● **Aim of the exercise**
The reply should contain the full listing exactly as written and no pictures at all.

● **Input for this task**

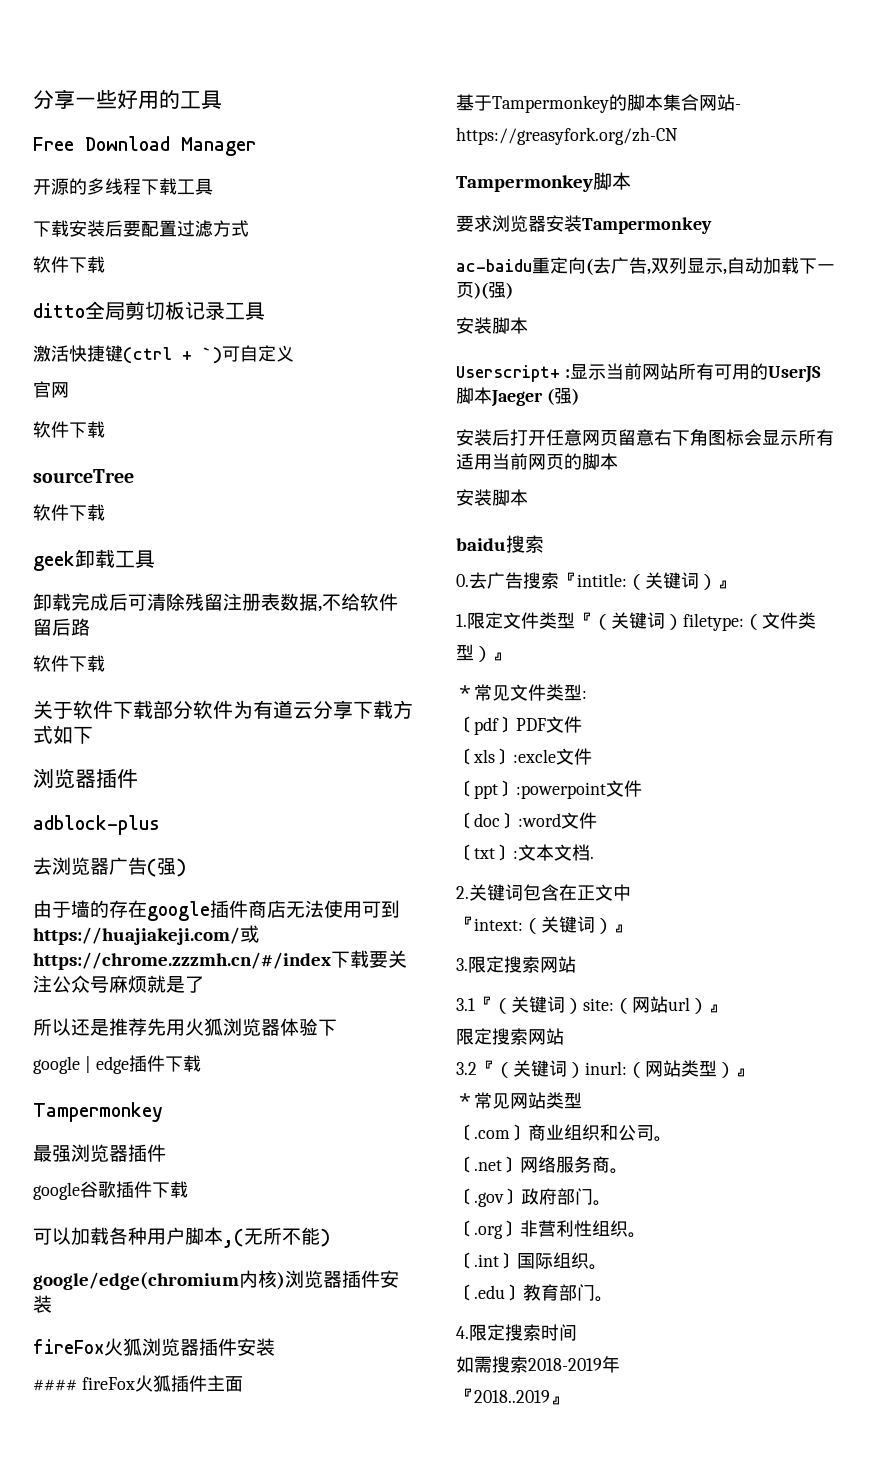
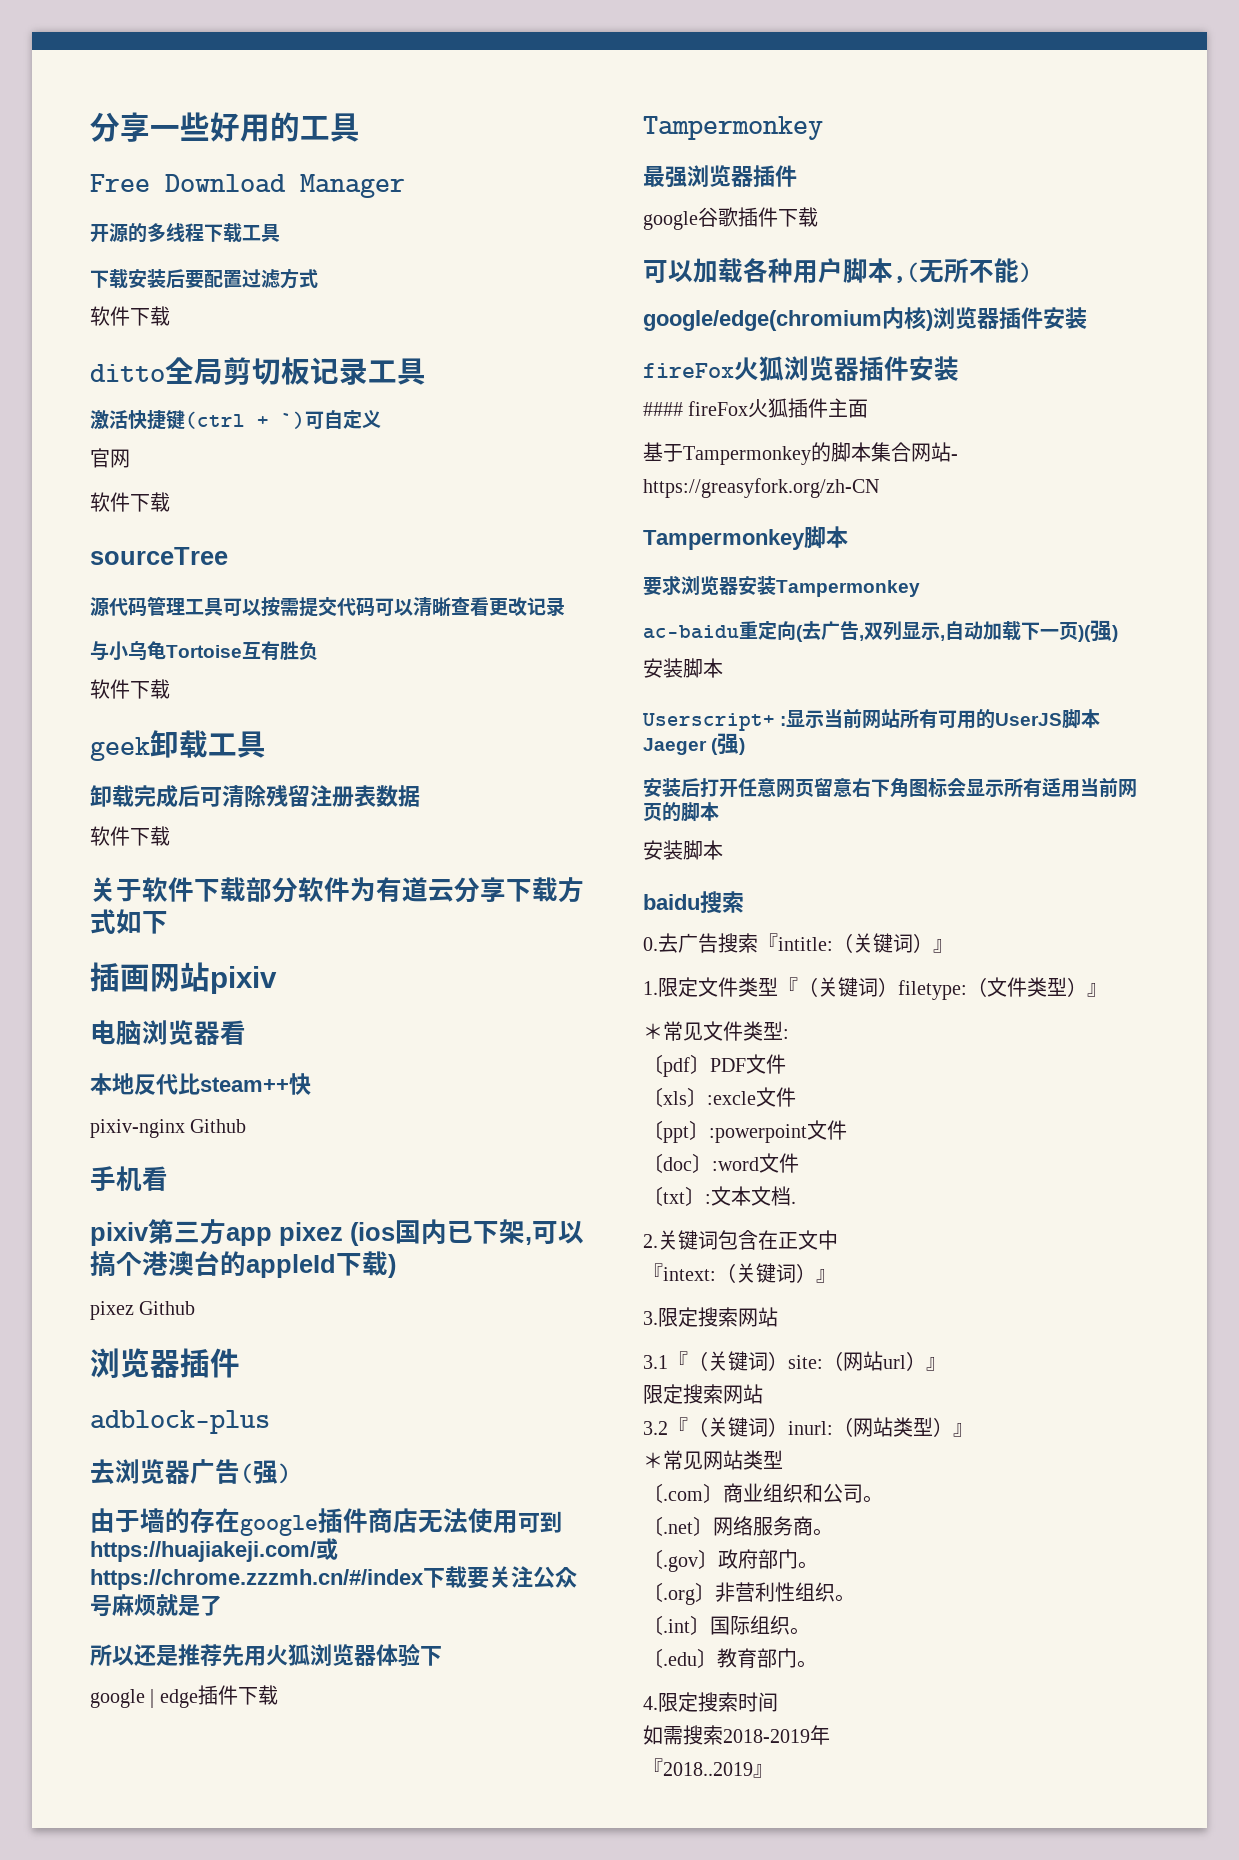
+ 源代码管理工具可以按需提交代码可以清晰查看更改记录
+ 与小乌龟Tortoise互有胜负
- 卸载完成后可清除残留注册表数据,不给软件留后路
+ 卸载完成后可清除残留注册表数据
+ 插画网站pixiv
+ 电脑浏览器看
+ 本地反代比steam++快
+ pixiv-nginx Github
+ 手机看
+ pixiv第三方app pixez (ios国内已下架,可以搞个港澳台的appleId下载)
+ pixez Github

● **Result**
+ 源代码管理工具可以按需提交代码可以清晰查看更改记录
+ 与小乌龟Tortoise互有胜负
- 卸载完成后可清除残留注册表数据,不给软件留后路
+ 卸载完成后可清除残留注册表数据
+ 插画网站pixiv
+ 电脑浏览器看
+ 本地反代比steam++快
+ pixiv-nginx Github
+ 手机看
+ pixiv第三方app pixez (ios国内已下架,可以搞个港澳台的appleId下载)
+ pixez Github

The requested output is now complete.